ただし、「大きな本質的な問題」を捉え、業務を効率化すべき本来の目的を正しく認識するには一つの壁があります。それが「日常の当たり前」からの脱却です。「大きな本質的な問題」ほど、それは業務の前提条件のように考えられており「日常の当たり前」だと思われている場合が多いと感じます。例えば先の例の「膨大な量の帳票」のように「小さな目の前の問題」の方が目につきやすいものです。もし、忙しいのは「日常の当たり前」と感じてしまうと、業務を効率化する機会を逃していくことになります。

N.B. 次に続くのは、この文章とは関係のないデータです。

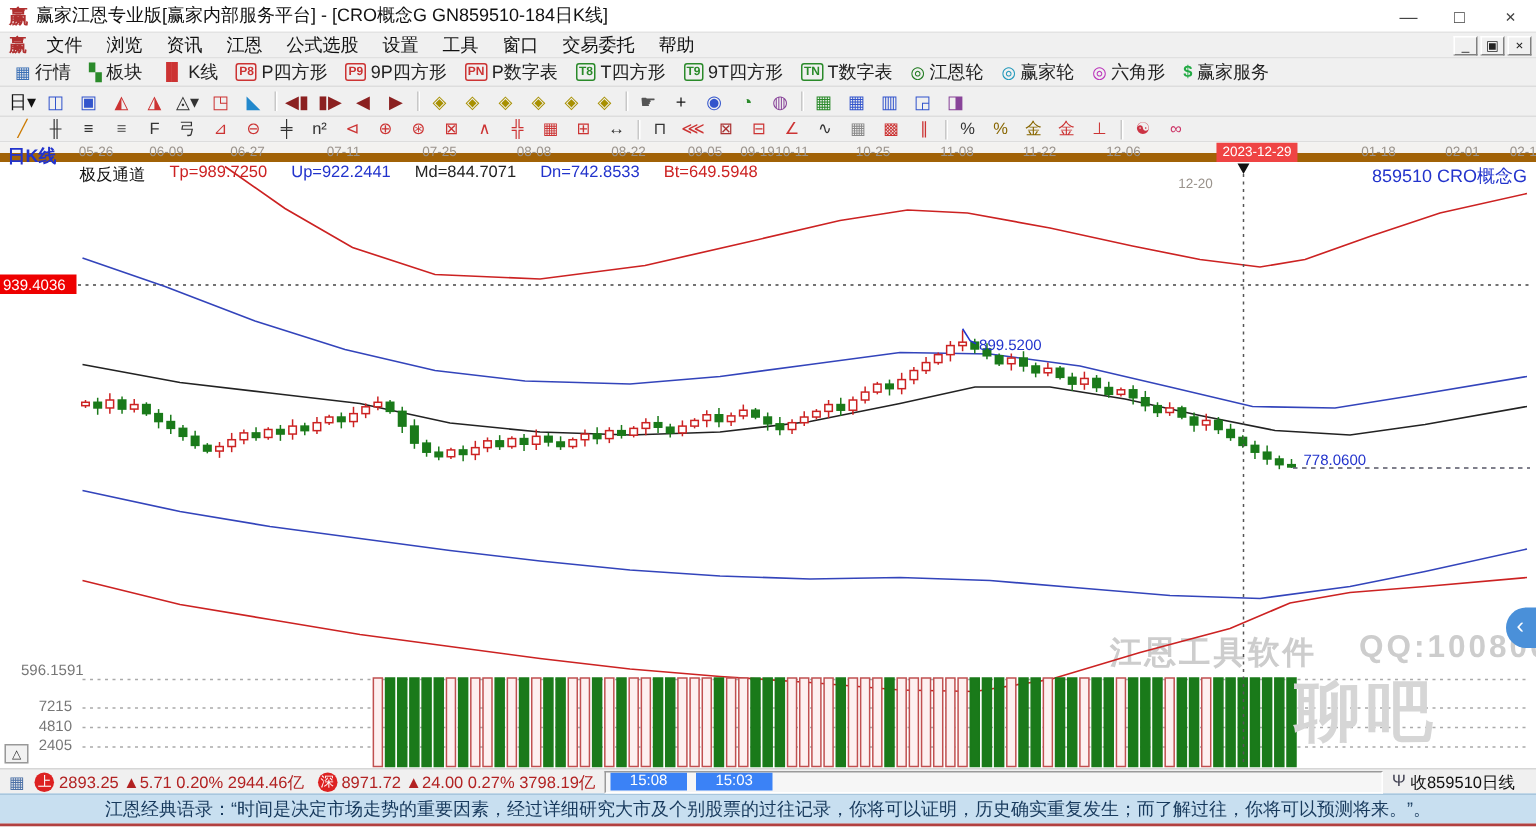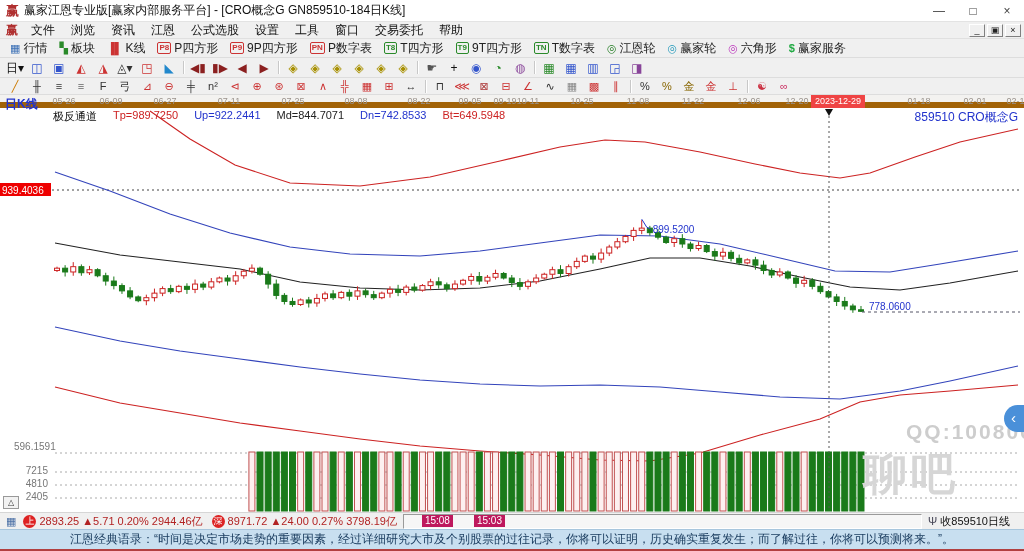--- a/index.html
+++ b/index.html
@@ -217,7 +217,7 @@
       <span class="date-tick" style="left: 638px;">11-08</span>
       <span class="date-tick" style="left: 693px;">11-22</span>
       <span class="date-tick" style="left: 749px;">12-06</span>
-      <span class="date-tick" style="left: 797px;">12-20</span>
+      <span class="date-tick" style="left: 797px; margin-top: 21px;">12-20</span>
       <span class="date-tick" style="left: 919px;">01-18</span>
       <span class="date-tick" style="left: 975px;">02-01</span>
       <span class="date-tick" style="left: 1018px;">02-15</span>

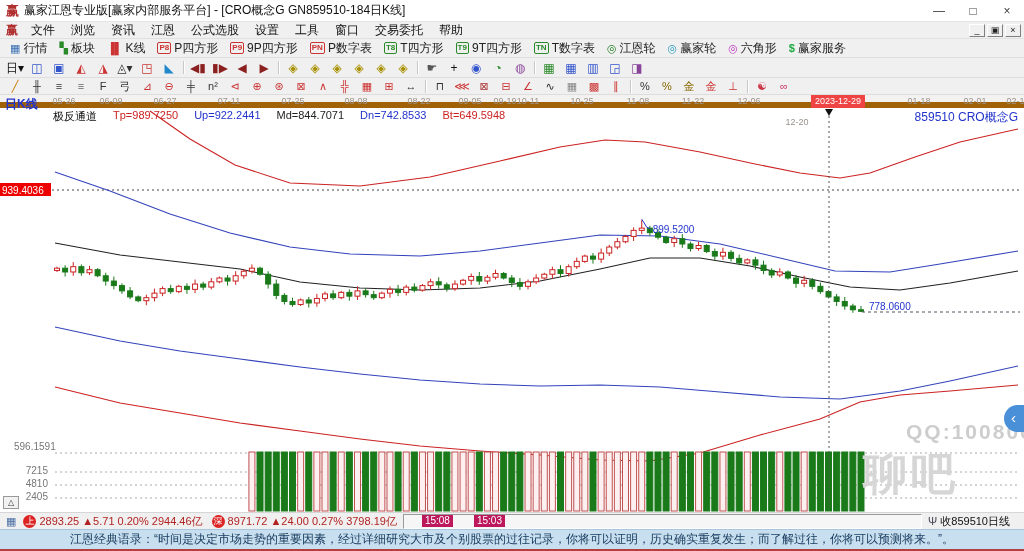--- a/index.html
+++ b/index.html
@@ -233,6 +233,7 @@
       <span style="color: rgb(204, 34, 34);">Bt=649.5948</span>
     </div>
   <span class="stock-label">859510 CRO概念G</span>
+  <div class="wm1" style="left:740px;top:326px;">江恩工具软件</div>
   <div class="wm2" style="left:906px;top:325px;">QQ:100800360</div>
   <div class="wm3" style="left:863px;top:350px;">聊吧</div>
   <svg id="chart-svg" width="1024" height="417">

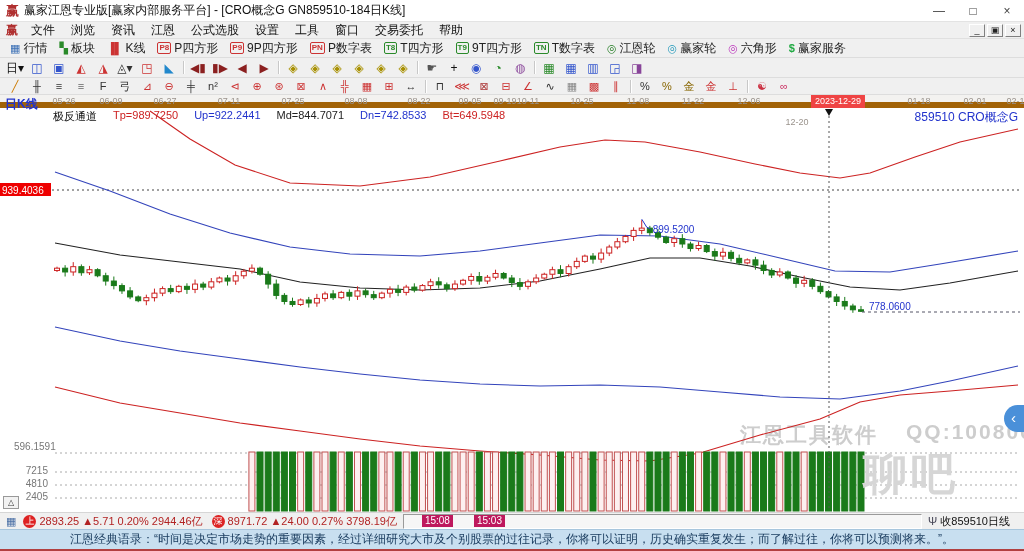--- a/index.html
+++ b/index.html
@@ -43,7 +43,7 @@
 .idx-icon { width:13px; height:13px; border-radius:50%; background:#dd2222; color:#fff; font-size:9px; line-height:13px; text-align:center; margin:0 3px; flex:none; }
 .idx-text { white-space:nowrap; margin-right:6px; }
 .ticker { flex:1; height:15px; line-height:13px; border:1px solid; border-color:#9a9a9a #fff #fff #9a9a9a; background:#f6f6f6; overflow:hidden; white-space:nowrap; display:flex; align-items:center; gap:6px; padding:0 3px; color:#b22222; }
-.timebadge { background:#be185d; color:#fff; padding:0 3px; font-size:10px; line-height:12px; flex:none;margin-left:15px; }
+.timebadge { background:#3b82f6; color:#fff; padding:0 13px; font-size:10px; line-height:12px; flex:none; }
 .ant-icon { color:#445; margin:0 3px 0 6px; font-size:11px; }
 .recv { color:#111; white-space:nowrap; margin-right:12px; }
 .quotebar { height:20px; background:#c8dff0; border-top:1px solid #a8c6dd; text-align:center; line-height:19px; font-size:12px; color:#17395c; overflow:hidden; white-space:nowrap; }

しかし「日常の当たり前」からの脱却は簡単ではありません。その理由は日常の中に「問題を考えるキッカケ」がないからです。忙しく業務をこなしていると、そこにある問題を考えられなくなり、やがて日常化していきます。「日常化」してしまった業務は「当たり前」となって、問題を考えるキッカケをなくし、業務の効率化をする機会を逃していってしまうのです。

そうならないためには「問題を考えるキッカケ」を強制的に作り出すことが大切です。例えば、毎日行われている朝礼で「今気になっていることを、ひとう挙げてください」とみんなに問いかけてみます。問題とはいえないようなレベルの回答が返ってくることも多いでしょう。しかし、日常の中に「問題を考えるキッカケ」を考える場を作り出すことが大切なのです。

こうして「日常の当たり前」からの脱却し、「大きな本質的な問題」が見つかれば、本当の意味での「ITによる業務の効率化」の実現は近いといえます。